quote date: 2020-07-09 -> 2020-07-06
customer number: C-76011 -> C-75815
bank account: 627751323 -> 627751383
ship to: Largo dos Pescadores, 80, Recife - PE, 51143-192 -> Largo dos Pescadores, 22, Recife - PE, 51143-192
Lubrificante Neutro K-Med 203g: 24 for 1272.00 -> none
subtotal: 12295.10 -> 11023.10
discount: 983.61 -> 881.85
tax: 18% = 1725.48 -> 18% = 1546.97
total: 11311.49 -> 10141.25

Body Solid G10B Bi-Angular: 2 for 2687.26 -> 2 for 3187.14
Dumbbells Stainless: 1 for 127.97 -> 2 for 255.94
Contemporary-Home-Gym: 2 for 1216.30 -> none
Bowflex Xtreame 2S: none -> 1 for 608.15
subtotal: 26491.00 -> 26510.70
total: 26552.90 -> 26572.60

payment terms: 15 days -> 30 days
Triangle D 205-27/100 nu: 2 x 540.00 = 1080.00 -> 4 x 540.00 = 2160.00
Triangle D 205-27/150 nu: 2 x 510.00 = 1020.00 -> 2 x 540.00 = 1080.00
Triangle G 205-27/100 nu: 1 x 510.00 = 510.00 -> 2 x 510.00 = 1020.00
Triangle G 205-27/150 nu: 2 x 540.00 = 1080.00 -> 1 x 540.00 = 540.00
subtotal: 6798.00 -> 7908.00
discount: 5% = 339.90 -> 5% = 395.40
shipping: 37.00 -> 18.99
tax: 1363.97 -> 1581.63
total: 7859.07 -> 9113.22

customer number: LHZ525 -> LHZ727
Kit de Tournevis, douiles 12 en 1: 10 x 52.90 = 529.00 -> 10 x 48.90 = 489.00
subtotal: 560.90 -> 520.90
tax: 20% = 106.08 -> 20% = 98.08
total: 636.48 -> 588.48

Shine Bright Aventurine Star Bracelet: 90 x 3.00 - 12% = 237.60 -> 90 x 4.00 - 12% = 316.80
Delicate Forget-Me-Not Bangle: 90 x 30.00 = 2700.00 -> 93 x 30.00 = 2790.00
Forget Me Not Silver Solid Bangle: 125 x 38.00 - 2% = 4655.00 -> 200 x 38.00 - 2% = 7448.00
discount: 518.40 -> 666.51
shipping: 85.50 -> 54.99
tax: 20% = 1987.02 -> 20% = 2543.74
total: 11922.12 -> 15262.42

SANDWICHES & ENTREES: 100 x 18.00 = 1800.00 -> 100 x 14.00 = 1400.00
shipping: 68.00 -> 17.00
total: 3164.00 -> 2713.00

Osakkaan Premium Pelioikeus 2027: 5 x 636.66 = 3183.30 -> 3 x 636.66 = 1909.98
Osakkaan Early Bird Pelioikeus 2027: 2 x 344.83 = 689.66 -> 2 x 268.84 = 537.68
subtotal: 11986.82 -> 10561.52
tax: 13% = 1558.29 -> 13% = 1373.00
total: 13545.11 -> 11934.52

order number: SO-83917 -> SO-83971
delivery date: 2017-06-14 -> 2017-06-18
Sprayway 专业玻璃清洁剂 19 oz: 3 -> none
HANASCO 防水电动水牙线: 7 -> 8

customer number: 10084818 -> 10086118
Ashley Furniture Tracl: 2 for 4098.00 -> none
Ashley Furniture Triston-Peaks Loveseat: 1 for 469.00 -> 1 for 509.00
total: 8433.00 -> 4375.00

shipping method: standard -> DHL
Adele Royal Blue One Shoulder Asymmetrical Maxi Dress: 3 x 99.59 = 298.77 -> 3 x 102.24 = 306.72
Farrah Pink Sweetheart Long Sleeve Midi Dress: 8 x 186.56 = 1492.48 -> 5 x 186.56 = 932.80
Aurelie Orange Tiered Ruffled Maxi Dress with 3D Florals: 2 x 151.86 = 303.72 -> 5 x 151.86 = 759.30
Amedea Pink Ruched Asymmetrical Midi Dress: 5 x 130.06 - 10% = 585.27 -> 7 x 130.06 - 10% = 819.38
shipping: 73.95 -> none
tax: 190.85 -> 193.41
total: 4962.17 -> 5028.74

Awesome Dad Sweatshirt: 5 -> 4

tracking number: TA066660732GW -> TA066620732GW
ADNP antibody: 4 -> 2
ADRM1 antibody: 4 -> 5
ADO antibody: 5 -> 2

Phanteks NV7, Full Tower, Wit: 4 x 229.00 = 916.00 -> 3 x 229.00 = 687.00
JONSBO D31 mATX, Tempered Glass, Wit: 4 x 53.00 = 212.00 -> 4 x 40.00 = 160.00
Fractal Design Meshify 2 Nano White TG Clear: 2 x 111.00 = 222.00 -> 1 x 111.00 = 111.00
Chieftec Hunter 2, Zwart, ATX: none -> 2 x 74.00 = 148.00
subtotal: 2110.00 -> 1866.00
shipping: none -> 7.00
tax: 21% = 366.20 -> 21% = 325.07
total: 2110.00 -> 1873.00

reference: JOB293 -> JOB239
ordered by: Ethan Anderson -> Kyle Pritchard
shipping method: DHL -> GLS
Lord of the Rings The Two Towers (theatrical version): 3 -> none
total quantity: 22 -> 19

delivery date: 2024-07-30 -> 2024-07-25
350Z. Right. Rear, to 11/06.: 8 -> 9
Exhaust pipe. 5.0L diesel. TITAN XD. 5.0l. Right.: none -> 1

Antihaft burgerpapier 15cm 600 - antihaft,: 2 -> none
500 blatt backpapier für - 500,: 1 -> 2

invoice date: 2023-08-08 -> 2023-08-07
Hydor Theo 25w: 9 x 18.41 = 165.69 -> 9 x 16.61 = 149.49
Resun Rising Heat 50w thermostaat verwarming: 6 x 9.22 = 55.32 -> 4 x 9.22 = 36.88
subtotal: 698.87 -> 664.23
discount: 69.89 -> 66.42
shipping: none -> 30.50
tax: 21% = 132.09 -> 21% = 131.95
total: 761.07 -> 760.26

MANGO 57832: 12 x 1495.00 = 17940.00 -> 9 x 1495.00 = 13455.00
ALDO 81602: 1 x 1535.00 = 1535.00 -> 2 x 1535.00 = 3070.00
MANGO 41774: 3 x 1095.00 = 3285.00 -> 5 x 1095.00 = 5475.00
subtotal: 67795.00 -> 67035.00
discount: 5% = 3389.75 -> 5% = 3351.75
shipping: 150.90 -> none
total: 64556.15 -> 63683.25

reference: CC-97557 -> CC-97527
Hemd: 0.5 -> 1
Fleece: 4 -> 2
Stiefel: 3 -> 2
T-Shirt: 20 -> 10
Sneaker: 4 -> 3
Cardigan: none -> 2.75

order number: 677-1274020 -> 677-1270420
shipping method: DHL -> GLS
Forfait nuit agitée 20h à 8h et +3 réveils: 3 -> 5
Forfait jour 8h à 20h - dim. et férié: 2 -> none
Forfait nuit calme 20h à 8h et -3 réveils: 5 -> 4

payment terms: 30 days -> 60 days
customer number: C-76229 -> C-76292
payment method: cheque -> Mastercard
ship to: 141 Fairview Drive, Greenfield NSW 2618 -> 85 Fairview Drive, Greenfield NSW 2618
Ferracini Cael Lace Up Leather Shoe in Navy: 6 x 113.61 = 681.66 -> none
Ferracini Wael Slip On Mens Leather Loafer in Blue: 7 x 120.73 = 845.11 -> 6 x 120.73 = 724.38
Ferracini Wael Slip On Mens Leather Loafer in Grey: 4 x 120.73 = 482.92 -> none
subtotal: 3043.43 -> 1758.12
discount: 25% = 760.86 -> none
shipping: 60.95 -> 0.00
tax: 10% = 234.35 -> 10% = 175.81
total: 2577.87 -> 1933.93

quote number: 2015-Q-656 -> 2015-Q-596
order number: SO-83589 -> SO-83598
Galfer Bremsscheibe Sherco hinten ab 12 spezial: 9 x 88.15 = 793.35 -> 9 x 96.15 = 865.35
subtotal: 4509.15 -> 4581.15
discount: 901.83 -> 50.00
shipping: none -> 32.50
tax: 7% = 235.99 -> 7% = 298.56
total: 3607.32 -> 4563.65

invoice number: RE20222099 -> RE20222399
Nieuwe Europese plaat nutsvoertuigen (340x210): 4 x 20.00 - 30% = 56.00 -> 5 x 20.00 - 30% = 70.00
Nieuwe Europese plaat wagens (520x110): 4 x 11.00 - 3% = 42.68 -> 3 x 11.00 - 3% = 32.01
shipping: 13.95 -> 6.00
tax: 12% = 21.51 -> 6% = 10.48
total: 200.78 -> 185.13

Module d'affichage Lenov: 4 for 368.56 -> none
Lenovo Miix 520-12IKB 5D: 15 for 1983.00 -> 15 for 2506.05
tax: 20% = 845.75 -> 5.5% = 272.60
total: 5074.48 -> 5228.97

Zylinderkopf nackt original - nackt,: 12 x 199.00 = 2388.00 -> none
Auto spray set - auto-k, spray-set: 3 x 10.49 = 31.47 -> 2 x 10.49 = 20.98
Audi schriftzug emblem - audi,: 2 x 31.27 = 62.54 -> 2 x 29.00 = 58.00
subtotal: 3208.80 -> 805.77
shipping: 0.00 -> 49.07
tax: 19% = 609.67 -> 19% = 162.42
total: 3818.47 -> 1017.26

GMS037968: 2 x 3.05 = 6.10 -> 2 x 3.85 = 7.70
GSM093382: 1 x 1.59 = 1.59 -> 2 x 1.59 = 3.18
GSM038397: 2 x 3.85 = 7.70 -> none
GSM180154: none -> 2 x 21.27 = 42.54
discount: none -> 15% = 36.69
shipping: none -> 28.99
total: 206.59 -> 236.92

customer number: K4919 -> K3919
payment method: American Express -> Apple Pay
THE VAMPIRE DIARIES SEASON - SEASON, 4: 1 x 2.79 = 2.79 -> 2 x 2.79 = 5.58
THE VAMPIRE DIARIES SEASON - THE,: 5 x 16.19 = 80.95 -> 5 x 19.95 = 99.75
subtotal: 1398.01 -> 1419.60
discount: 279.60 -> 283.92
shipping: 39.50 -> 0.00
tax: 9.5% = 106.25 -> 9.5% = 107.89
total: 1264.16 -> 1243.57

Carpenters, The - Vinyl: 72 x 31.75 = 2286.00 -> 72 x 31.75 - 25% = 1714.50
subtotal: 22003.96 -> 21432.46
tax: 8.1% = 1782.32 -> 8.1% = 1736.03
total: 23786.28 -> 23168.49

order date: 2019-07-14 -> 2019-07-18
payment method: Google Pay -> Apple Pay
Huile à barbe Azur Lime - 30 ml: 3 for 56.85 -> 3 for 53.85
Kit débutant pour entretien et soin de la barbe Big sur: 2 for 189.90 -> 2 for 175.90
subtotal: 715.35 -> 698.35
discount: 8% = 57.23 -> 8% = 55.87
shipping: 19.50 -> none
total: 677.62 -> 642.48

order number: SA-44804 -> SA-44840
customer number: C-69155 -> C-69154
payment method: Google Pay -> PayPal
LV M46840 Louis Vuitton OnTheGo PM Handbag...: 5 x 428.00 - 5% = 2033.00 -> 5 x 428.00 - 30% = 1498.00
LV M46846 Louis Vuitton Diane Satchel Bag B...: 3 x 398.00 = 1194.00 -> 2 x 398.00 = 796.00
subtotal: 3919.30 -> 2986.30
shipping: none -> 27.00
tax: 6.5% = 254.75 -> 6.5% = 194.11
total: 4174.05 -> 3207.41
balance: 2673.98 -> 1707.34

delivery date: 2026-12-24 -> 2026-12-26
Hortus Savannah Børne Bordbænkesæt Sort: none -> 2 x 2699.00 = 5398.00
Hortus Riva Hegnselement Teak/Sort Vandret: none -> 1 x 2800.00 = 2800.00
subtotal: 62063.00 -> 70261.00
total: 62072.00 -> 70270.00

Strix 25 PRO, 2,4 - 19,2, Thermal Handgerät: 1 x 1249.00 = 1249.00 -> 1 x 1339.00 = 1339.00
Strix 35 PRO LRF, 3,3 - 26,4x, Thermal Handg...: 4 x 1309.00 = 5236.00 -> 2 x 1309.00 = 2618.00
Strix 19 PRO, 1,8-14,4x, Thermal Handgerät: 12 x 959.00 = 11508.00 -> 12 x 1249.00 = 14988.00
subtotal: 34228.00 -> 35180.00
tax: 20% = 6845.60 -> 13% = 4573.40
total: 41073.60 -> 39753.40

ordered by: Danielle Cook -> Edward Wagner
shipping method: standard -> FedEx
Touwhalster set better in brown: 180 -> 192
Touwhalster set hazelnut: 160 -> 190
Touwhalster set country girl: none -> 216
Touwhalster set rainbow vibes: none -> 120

--- ACTIVITY ---
All lines of the data above that include the word "Ferracini" must be shown.

--- COMPLETED TASK ---
Ferracini Cael Lace Up Leather Shoe in Navy: 6 x 113.61 = 681.66 -> none
Ferracini Wael Slip On Mens Leather Loafer in Blue: 7 x 120.73 = 845.11 -> 6 x 120.73 = 724.38
Ferracini Wael Slip On Mens Leather Loafer in Grey: 4 x 120.73 = 482.92 -> none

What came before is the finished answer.